▸ DATA SUPPLIED
=== Section Start ===
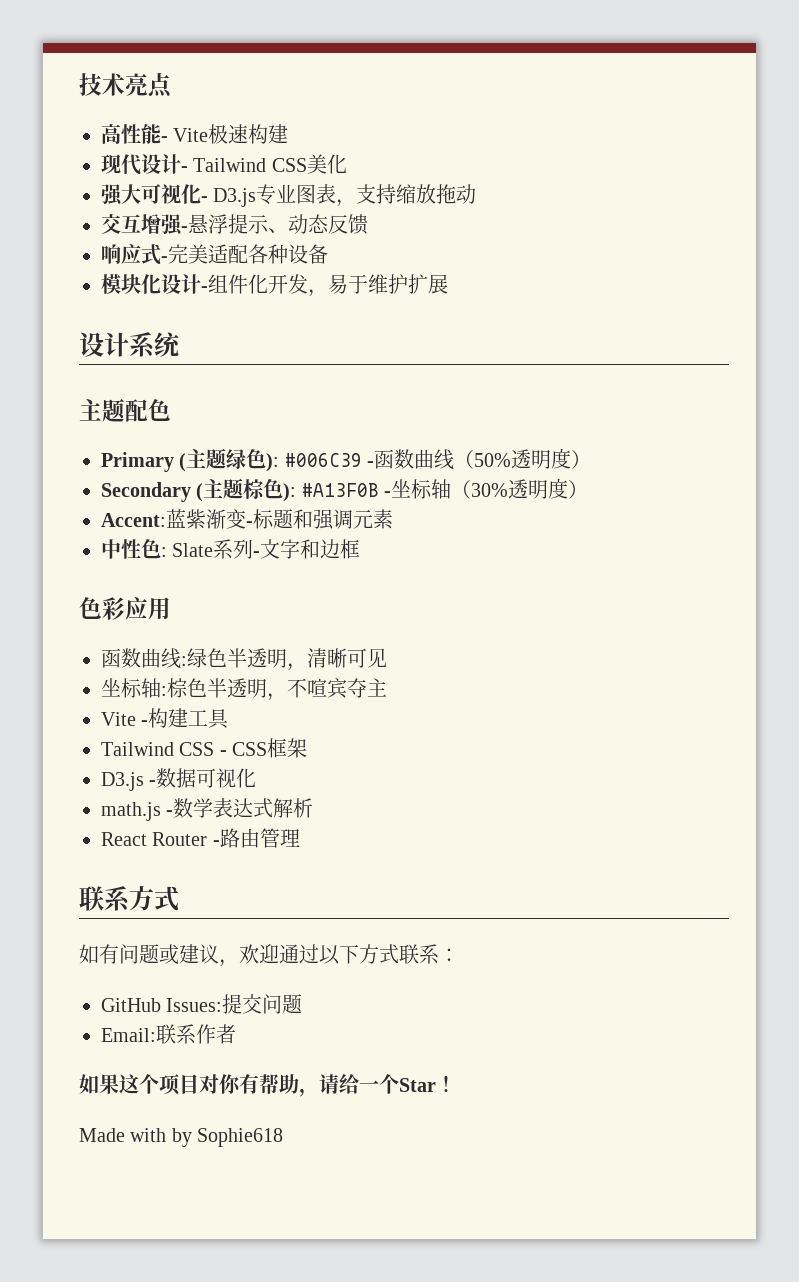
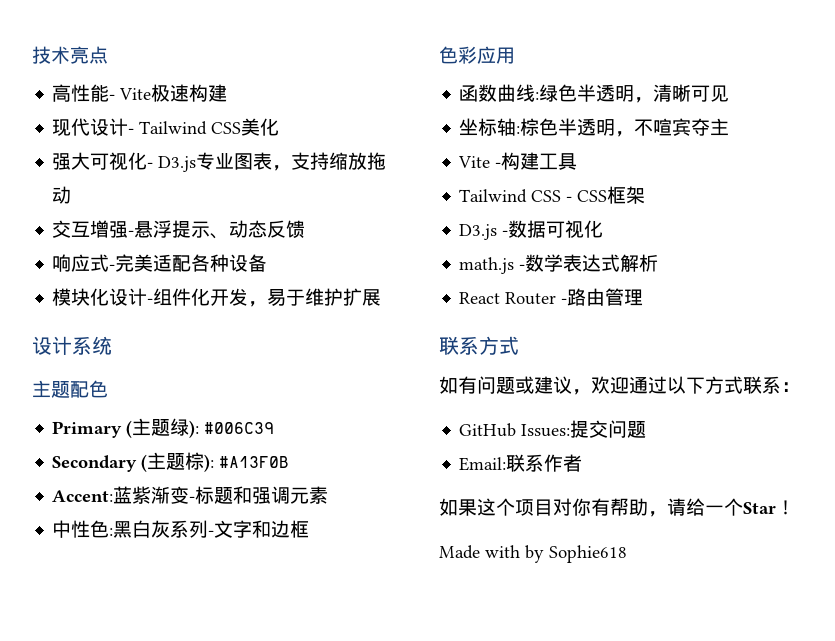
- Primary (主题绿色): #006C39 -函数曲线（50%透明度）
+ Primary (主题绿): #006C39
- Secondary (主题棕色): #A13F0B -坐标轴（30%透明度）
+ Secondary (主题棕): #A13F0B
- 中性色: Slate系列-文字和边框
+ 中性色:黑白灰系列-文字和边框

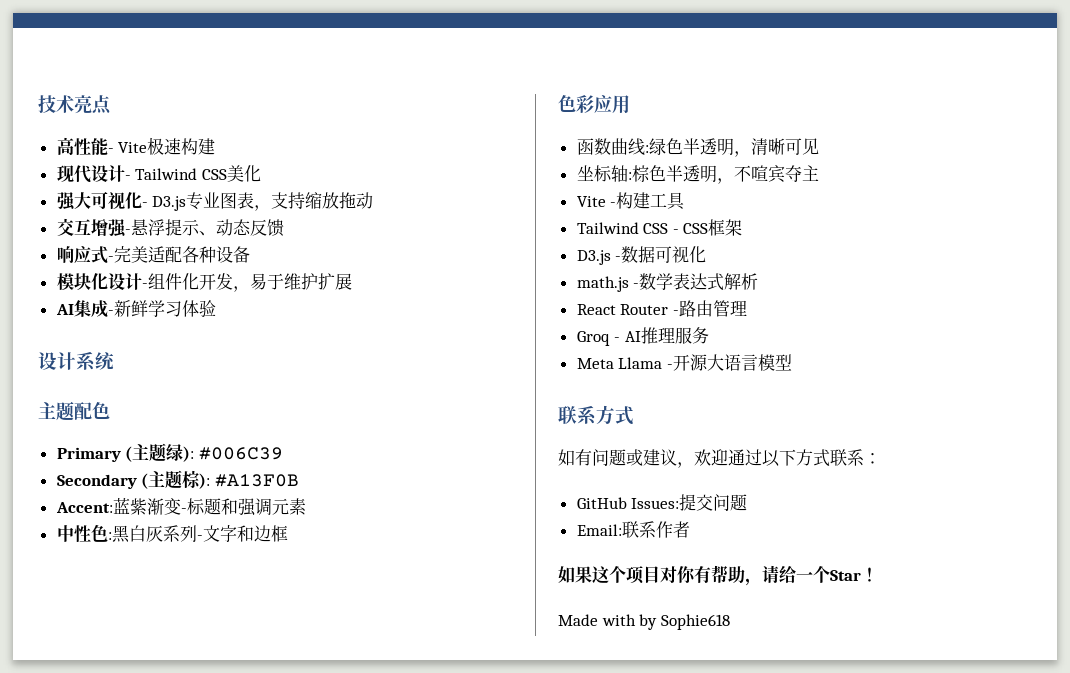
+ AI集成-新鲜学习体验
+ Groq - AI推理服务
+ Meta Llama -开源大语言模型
=== Section End ===
▸ WORK TO COMPLETE
The entries above are to be repeated in full, except for their pictures.

▸ YOUR RESPONSE
- Primary (主题绿色): #006C39 -函数曲线（50%透明度）
+ Primary (主题绿): #006C39
- Secondary (主题棕色): #A13F0B -坐标轴（30%透明度）
+ Secondary (主题棕): #A13F0B
- 中性色: Slate系列-文字和边框
+ 中性色:黑白灰系列-文字和边框

+ AI集成-新鲜学习体验
+ Groq - AI推理服务
+ Meta Llama -开源大语言模型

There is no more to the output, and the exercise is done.